We have had difficult sleep since, I guess, she became a toddler. It takes a long time for her to fall asleep. It used to be 40 minutes or so, more at night. Now it is longer, ugh. I am so exausted. She wakes up at night too, at least three times. I also wake up on my own. Sleep has become the main focus of my life. I start thinking about bedtime as soon as we wake up.

I do still nurse which I hope isn't causing any probles. I am trying to get my nerve up to cut out the middle of the night nursing, maybe them she won't wake me up.

It is also difficult because if it takes her a long time to get to sleep at nap then she wakes up late and then may not be that tired at night. And then she wakes up later in the morning...and so on.

I don't understand what most people do. I mean we can't nap earlier than 12:30 because 2 time a week we are busy until then. We generally aim for in bed between 12:30 and 1:00. Then she sleeps for two hour (sometimes 1 1/2). That means she wakes up between 3:30 and 4:30. I usually sleep a bit too. Then I always find the rest of the day *really* difficult. I am tired. We need to eat. She is often clingy for a while. I feel like she need exercise so we try to walk. We need to wash up. AND I really want to get some learning/teaching in there. HOW HOW HOW do people do it?? I go to bed not liking myself very much.

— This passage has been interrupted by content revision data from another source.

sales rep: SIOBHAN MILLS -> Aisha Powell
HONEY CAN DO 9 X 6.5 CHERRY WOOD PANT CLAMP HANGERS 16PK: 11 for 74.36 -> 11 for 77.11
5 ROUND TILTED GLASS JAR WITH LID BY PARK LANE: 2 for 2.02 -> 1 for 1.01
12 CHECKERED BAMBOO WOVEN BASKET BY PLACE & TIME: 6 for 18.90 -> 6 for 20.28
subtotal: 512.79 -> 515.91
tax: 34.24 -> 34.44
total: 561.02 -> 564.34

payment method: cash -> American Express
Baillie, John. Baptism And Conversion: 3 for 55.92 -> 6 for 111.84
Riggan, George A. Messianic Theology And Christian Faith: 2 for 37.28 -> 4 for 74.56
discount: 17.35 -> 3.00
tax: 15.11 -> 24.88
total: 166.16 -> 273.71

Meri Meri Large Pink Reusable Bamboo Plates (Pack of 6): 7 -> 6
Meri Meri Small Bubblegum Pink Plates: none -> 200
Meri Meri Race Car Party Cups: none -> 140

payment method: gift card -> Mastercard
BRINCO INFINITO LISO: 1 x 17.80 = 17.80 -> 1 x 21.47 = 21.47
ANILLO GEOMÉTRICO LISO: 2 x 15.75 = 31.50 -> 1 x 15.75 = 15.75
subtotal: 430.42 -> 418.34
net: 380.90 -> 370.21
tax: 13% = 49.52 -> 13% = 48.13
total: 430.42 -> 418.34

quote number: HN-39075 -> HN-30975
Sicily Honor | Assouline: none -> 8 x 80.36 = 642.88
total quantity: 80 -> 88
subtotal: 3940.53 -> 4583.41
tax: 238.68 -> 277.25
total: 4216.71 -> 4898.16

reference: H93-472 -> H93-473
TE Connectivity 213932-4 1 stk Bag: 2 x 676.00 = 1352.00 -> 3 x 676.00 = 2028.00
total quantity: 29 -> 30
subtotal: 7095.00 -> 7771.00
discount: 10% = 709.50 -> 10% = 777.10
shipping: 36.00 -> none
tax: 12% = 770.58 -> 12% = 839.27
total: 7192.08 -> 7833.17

dropping naps isn't great either because by 3 she is tired and bedtime stuff becomes difficult with a lot of upsettness plus I need a break.


----------



## lovepickles (Nov 16, 2010)

Your schedule sounds like my day, too. DD is 2 now and sleep is something I've been obsessed with as well. People think I'm a little crazy about her naps but sometimes it takes her an hour or 2 to finally BE asleep. I also still hold her for naps. I think nursing has helped us quite a bit and if I didn't nurse her at night I think I would get less sleep trying to comfort her in other ways. Every child is different and adjusting to your childs sleep patterns may feel bizarre but I think it is fairly normal, especially when teething. I think you should keep up the nursing for as long as you are comfortable with it but cutting out night nursing won't guarantee she'll sleep through and it might actually worsen the situation by introducing anxiety and confusion. One thing that might help is nursing her then getting your husband to get her to sleep by singing, bouncing, etc.


----------



## Peony (Nov 27, 2003)

When naps are taking longer to accomplish, then I cut them out if they haven't been working on dropping them already. My 3 kids that are 2+ years old, stopped napping at 2. Two kids stopped napping on their own right when they turned 2, one continued to nap for a couple more months until she started doing what you are describing. Once they stop napping then they go to bed easier at night and earlier. The late afternoon hours are not pleasant until they used to not napping, that transition often takes 1-2 months. They fall asleep in the car sometimes and I usually let them if if is earlier in the day, I wake them up if it is later or else we are looking at a 9:30pm bedtime. They go to bed between 7-7:30pm with no nap. That is when I get my stuff down, after the kids go to bed. It isn't ideal because of course by then I am tired and my motivation isn't the greatest but I prefer that then the frustration of trying and trying to get a kid asleep for hours.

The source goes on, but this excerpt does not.